A fin février, le canton de Neuchâtel affichait un taux de chômage de 6,4%. Record national. C’est ainsi depuis la crise des subprimes en 2008-2009. Pourtant – et c’est devenu le «paradoxe neuchâtelois» –, l’économie neuchâteloise se porte bien et crée des emplois. Pourquoi les demandeurs d’emplois ne retrouvent pas de travail?

Désireux d’atténuer, à défaut de corriger «l’anomalie», le ministre de l’Economie et de l’action sociale, le socialiste Jean-Nat Karakash, a lancé une vaste stratégie de réinsertion professionnelle, soumise au Grand Conseil le 21 mars. Pour appliquer les bons remèdes, il fallait un diagnostic précis, détaillé et scientifique.

Il fallait aussi renouer le partenariat avec les employeurs du canton, et leur association faîtière, le Chambre de commerce et d’industrie. Jean-Nat Karakash serrant ostensiblement la main du directeur de la CNCI Florian Németi, c’est un préalable politique important. L’événement s’est produit jeudi matin au Château de Neuchâtel. L’Etat et la CNCI ont donc commandé une étude qui décrypte la «décorrélation» durable entre volume de l’emploi, en augmentation, et taux de chômage, à un niveau très élevé.

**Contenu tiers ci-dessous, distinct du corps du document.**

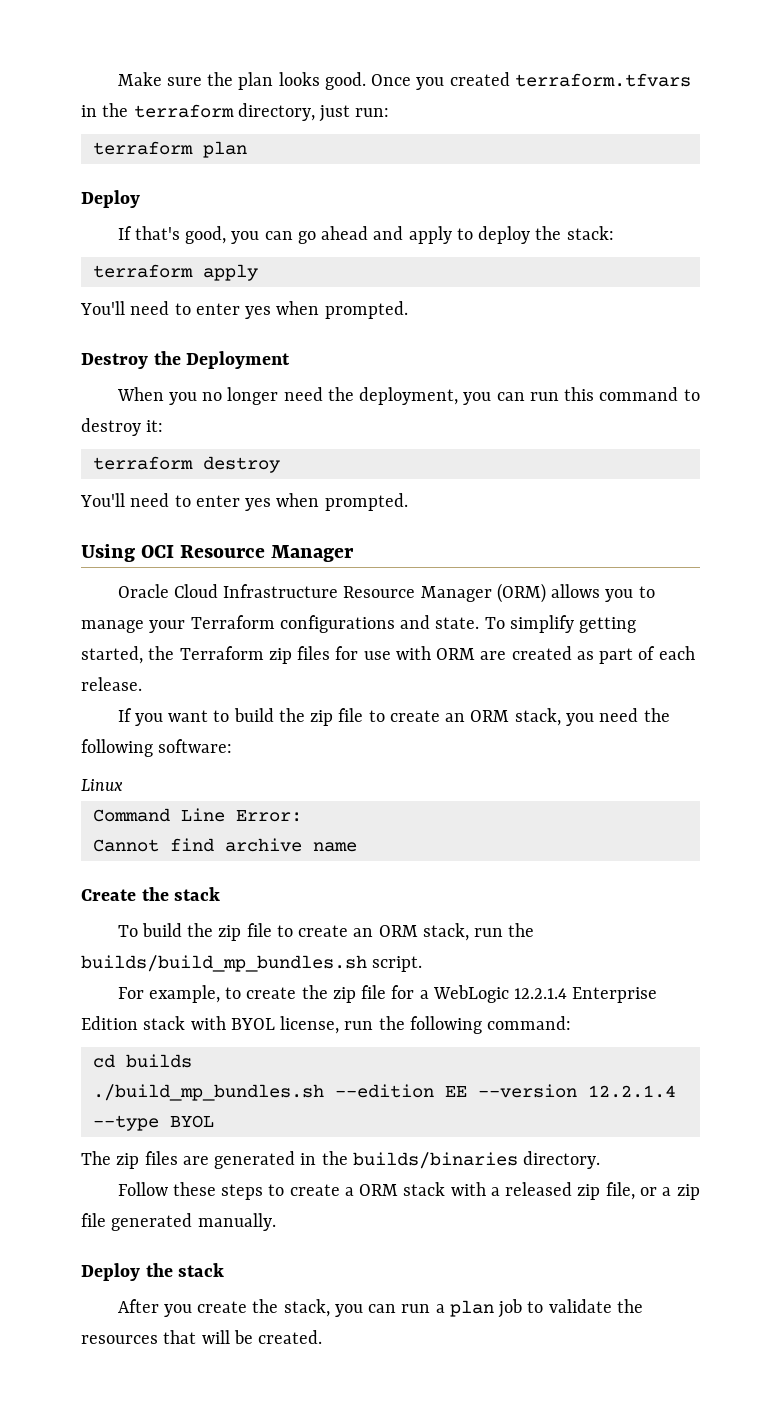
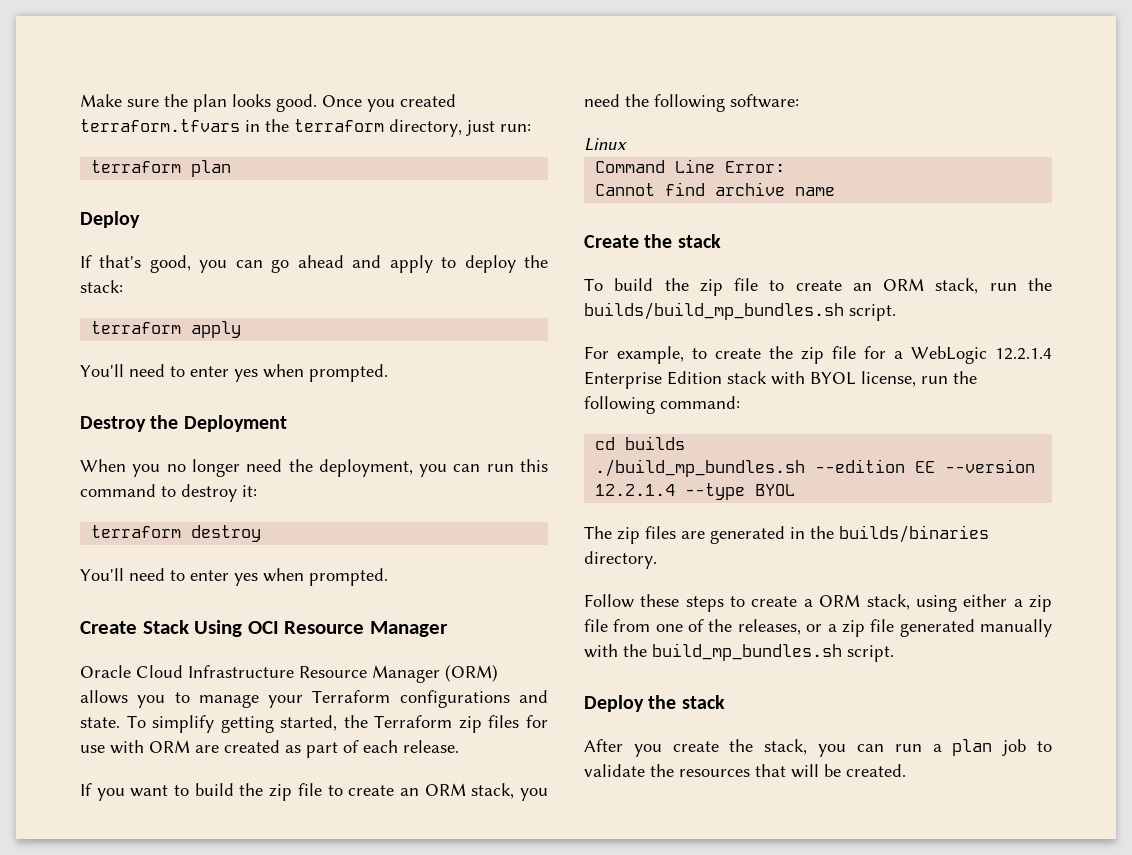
(408, 502) none -> [80,620,189,634] Create Stack
[403,1182,635,1200] stack with a released zip file, -> [866,594,1052,612] [584,619,801,635] stack, using either a zip file from one of the releases,
[197,1213,276,1231] manually. -> [980,619,1052,637] [584,643,894,662] manually with the build_mp_bundles.sh script.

Avec trois hypothèses: les demandeurs d’emploi neuchâtelois n’ont pas de qualifications suffisantes pour réintégrer le marché de l’emploi; il y a une très forte concurrence à l’embauche; et les Neuchâtelois sont victimes d’un effet de substitution au profit des frontaliers. Avec d’importantes nuances d’une branche d’activité à l’autre, les deux premières hypothèses sont vérifiées, mais pas la troisième. Sauf quelques cas isolés, les frontaliers ne sont pas engagés au détriment des demandeurs d’emploi locaux, mais parce qu’ils disposent de compétences supérieures et en adéquation avec les besoins des entreprises.

L’étude montre que l’horlogerie (18,4% des emplois à Neuchâtel), bien qu’elle emploie de nombreux frontaliers, n’accentue pas le taux de chômage. Au contraire d’activités tertiaires, comme la restauration ou la vente. L’étude prouve par ailleurs que le marché de l’emploi neuchâtelois est dynamique et que, mois après mois, de nombreux chômeurs retrouvent un job. Particulièrement dans les domaines industriels. Par contre, certains secteurs, comme la restauration, sont pratiquement sans perspective.

L’étude devient ainsi un outil pour réorienter les demandeurs d’emploi vers des secteurs qui embauchent, moyennant des compléments de formation.

En lançant son «new deal pour l’emploi», le socialiste Jean-Nat Karakash veut susciter un partenariat plus fort avec les employeurs. «Il y a une prise de conscience dans les entreprises, fait remarquer Florian Nemetti, avec une volonté d’engager la main d’oeuvre locale. Certes, il subsiste des réglages à trouver avec l’Etat, mais il y a un mouvement favorable.»

Si Neuchâtel a un gros problème avec ses chômeurs à l’employabilité souvent inadéquate, il a aussi un souci avec ses patrons, qui ont longtemps snobé les services étatiques de réinsertion, les jugeant insuffisamment réactifs, procéduriers et ne leur offrant pas les profils demandés. La situation évolue et ce pourrait être un pas important vers la décrue du chômage.